1 Cadavers as Images of Ourselves

Introduction

In the eyes of most people anatomy and cadavers are inseparable. Talk to practising doctors about their experiences as medical students in anatomy, and their thoughts will drift instinctively to the dissecting room and the dead bodies, the cadavers, they encountered there. One of the most vivid accounts of a first acquaintance with a dissecting room is provided by the composer, Hector Berlioz. In his Memoirs (1969 as translated by Cairns, 1969, p.46), he writes:
...I gave myself up wholly to studying for the career which had been thrust upon me. It was soon put to a somewhat severe test when Robert, having announced one morning that he had bought a "subject" (a corpse), took me for the first time to the dissecting room...at the sight of that terrible charnel-house– fragments of limbs, the grinning heads and gaping skulls, the bloody quagmire underfoot and the atrocious smell it gave off, the swarms of sparrows wrangling over scraps of lung, the rats in their comer gnawing the bleeding vertebrae–such a feeling of revulsion possessed me that I leapt through the window of the dissecting-room and fled for home as though Death and all his hideous train were at my heels.
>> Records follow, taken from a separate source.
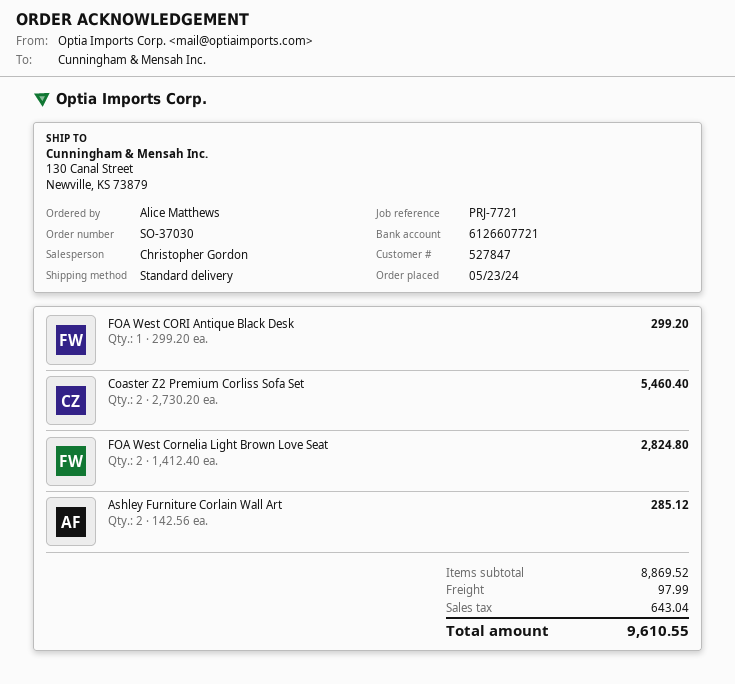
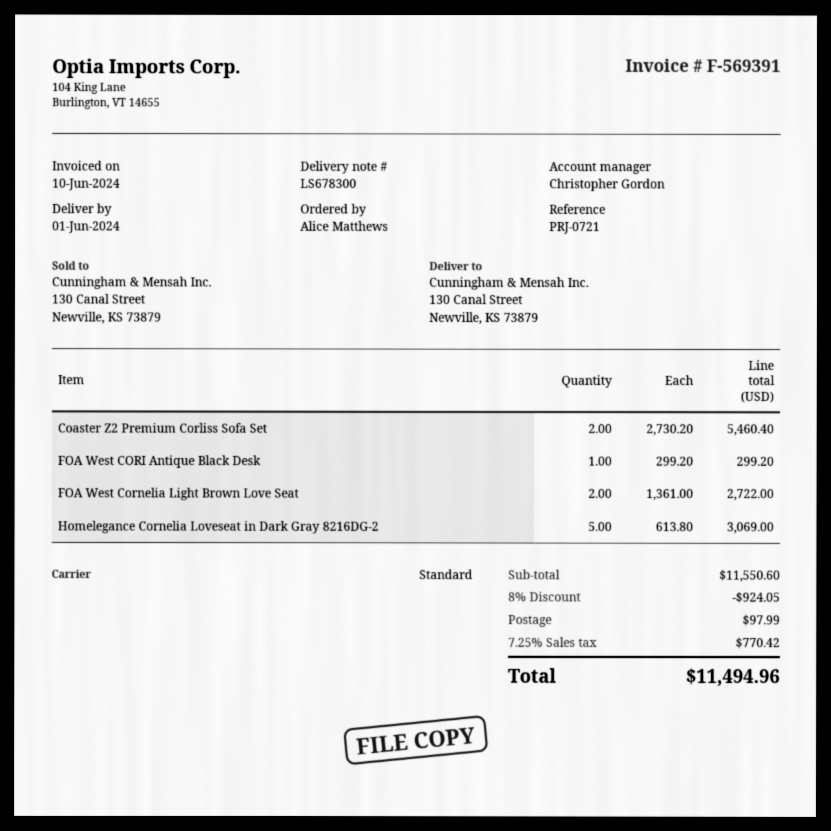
reference: PRJ-7721 -> PRJ-0721
FOA West Cornelia Light Brown Love Seat: 2 x 1412.40 = 2824.80 -> 2 x 1361.00 = 2722.00
Ashley Furniture Corlain Wall Art: 2 x 142.56 = 285.12 -> none
Homelegance Cornelia Loveseat in Dark Gray 8216DG-2: none -> 5 x 613.80 = 3069.00
subtotal: 8869.52 -> 11550.60
discount: none -> 8% = 924.05
tax: 643.04 -> 770.42
total: 9610.55 -> 11494.96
The shock of that first impression lasted for twenty-four hours. I did not want to hear another word about anatomy, dissection or medicine, and I meditated a hundred mad schemes of escape from the future that hung over me.
It is not clear how accurate was this description of the dissecting room Berlioz encountered in the Paris of 1822. Regardless of the excessive repulsive feelings that may have coloured his account, and of the rebellion against his father that was so much a part of his unhappy encounter with the world of medicine, it is a highly evocative picture that lingers in the memory. This is not all there is to know about anatomy, but it is a facet of the anatomist's world that cannot be entirely dismissed.
Almost invariably the dissecting room is seen as the place where anatomy begins and ends, a perception that so clearly comes to the fore with the almost inevitable follow-up comment cum question: can there possibly be any research left to do in anatomy? The implication here is that all that could be known about dead bodies is already known; the world of research has come to an end.
This is a travesty, as unhelpful as it is misleading. The suggestion that the world of the anatomist is nothing more than that of dead bodies lying on slabs in the dissecting room, is a caricature, missing as it does anything that can be seen and understood using microscopes. The other world of cells, let alone everything that can be studied at the subcellular or molecular levels, is tragically lost. While this misapprehension is of greater interest to anatomists than to anyone else, it needs to be borne in mind throughout this book as we move seamlessly from the macroscopic to the microscopic and back again. A second unfortunate implication is the impression that dead bodies are of little concern to anyone other than anatomists (and in a parallel clinical context, pathologists). From the perspective of this book this is an even more serious misconception than the first, since anatomy has a great deal to contribute to the world of clinical medicine, providing as it does entry to an appreciation of the significance of the dead body. This, in turn, has another consequence, namely, that the dead body cannot be approached in an ethical vacuum, whether it is within the context of anatomy or of clinical medicine. One point that I hope will emerge is that the ethical context developed to understand the uses and abuses of the dead body in the dissecting room is relevant to the development of appropriate ethical contexts within clinical medicine. The reason for this is that, since the dead body was once a living human body, there is a strand between the two, with mutual connections leading in both directions.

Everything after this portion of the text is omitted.